[Version difference data]
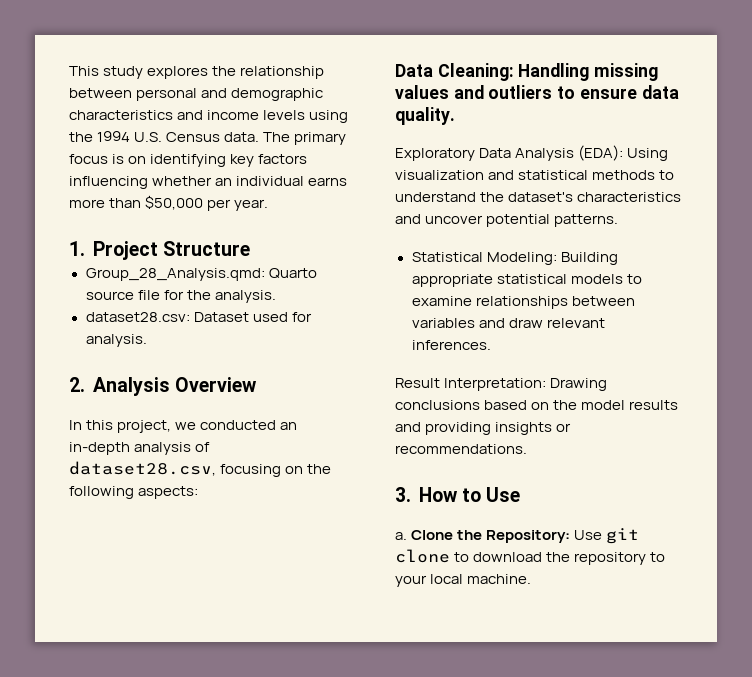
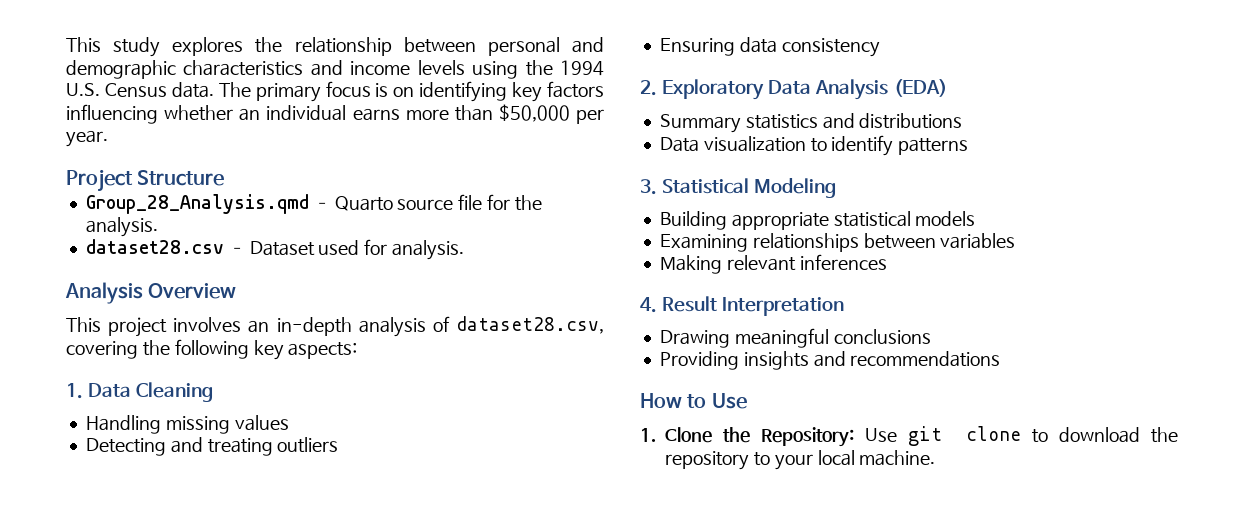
- 1. Project Structure
+ Project Structure
- Group_28_Analysis.qmd: Quarto source file for the analysis.
+ Group_28_Analysis.qmd – Quarto source file for the analysis.
- dataset28.csv: Dataset used for analysis.
+ dataset28.csv – Dataset used for analysis.
- 2. Analysis Overview
+ Analysis Overview
- In this project, we conducted an in-depth analysis of dataset28.csv, focusing on the following aspects:
+ This project involves an in-depth analysis of dataset28.csv, covering the following key aspects:
- Data Cleaning: Handling missing values and outliers to ensure data quality.
- Exploratory Data Analysis (EDA): Using visualization and statistical methods to understand the dataset's characteristics and uncover potential patterns.
- Statistical Modeling: Building appropriate statistical models to examine relationships between variables and draw relevant inferences.
- Result Interpretation: Drawing conclusions based on the model results and providing insights or recommendations.
- 3. How to Use
+ 1. Data Cleaning
+ Handling missing values
+ Detecting and treating outliers
+ Ensuring data consistency
+ 2. Exploratory Data Analysis (EDA)
+ Summary statistics and distributions
+ Data visualization to identify patterns
+ 3. Statistical Modeling
+ Building appropriate statistical models
+ Examining relationships between variables
+ Making relevant inferences
+ 4. Result Interpretation
+ Drawing meaningful conclusions
+ Providing insights and recommendations
+ How to Use
- a. Clone the Repository: Use git clone to download the repository to your local machine.
+ 1. Clone the Repository: Use git clone to download the repository to your local machine.

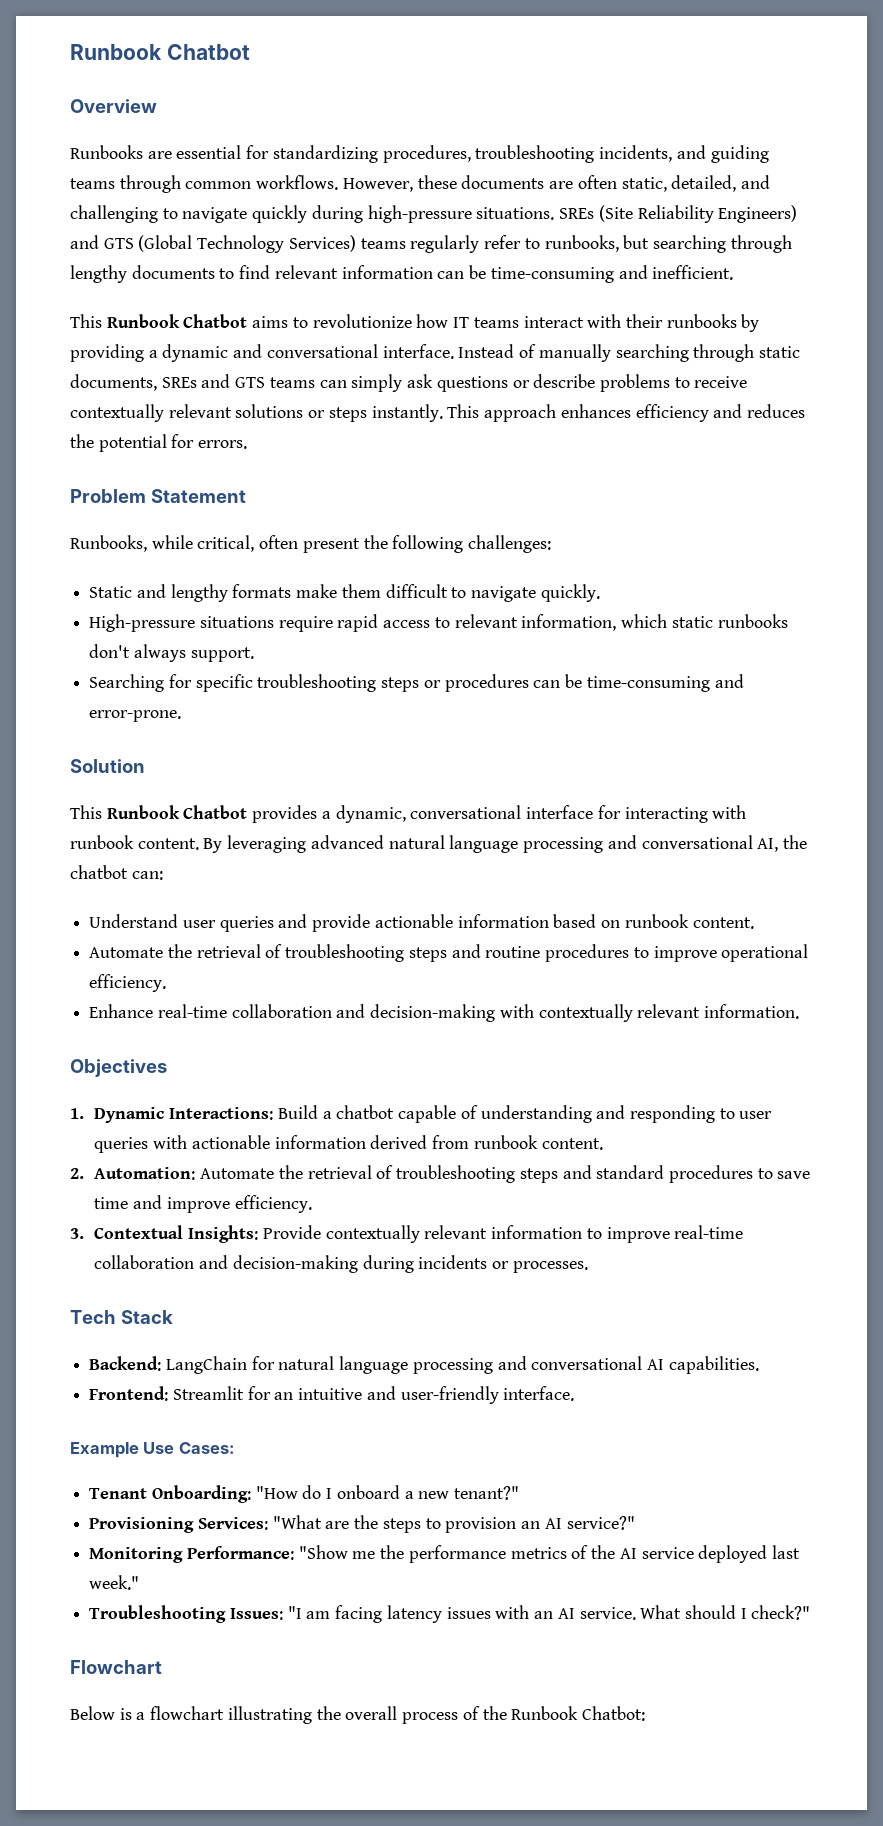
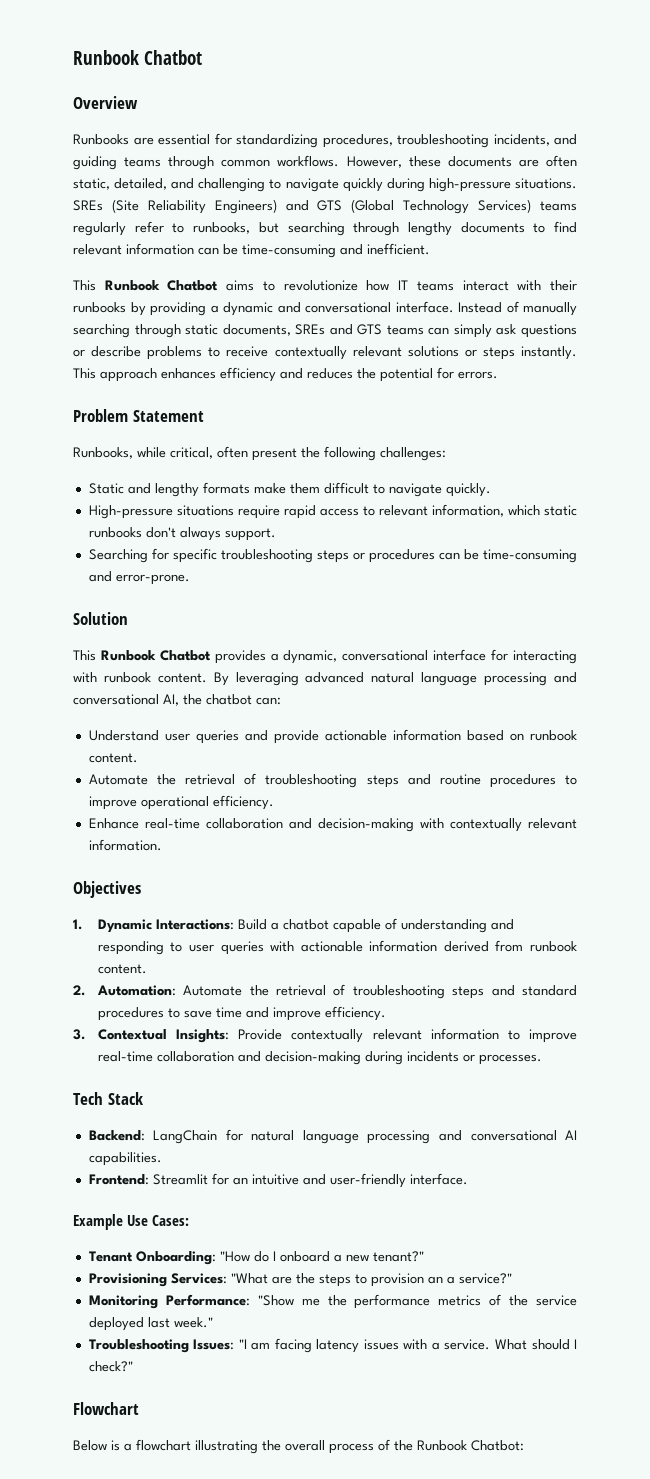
- Provisioning Services: "What are the steps to provision an AI service?"
+ Provisioning Services: "What are the steps to provision an a service?"
- Monitoring Performance: "Show me the performance metrics of the AI service deployed last week."
+ Monitoring Performance: "Show me the performance metrics of the service deployed last week."
- Troubleshooting Issues: "I am facing latency issues with an AI service.
+ Troubleshooting Issues: "I am facing latency issues with a service.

# YOUR INSTRUCTIONS:
Find the word "issues" in the data and copy out each line where it turns up.

# RESULT:
- Troubleshooting Issues: "I am facing latency issues with an AI service.
+ Troubleshooting Issues: "I am facing latency issues with a service.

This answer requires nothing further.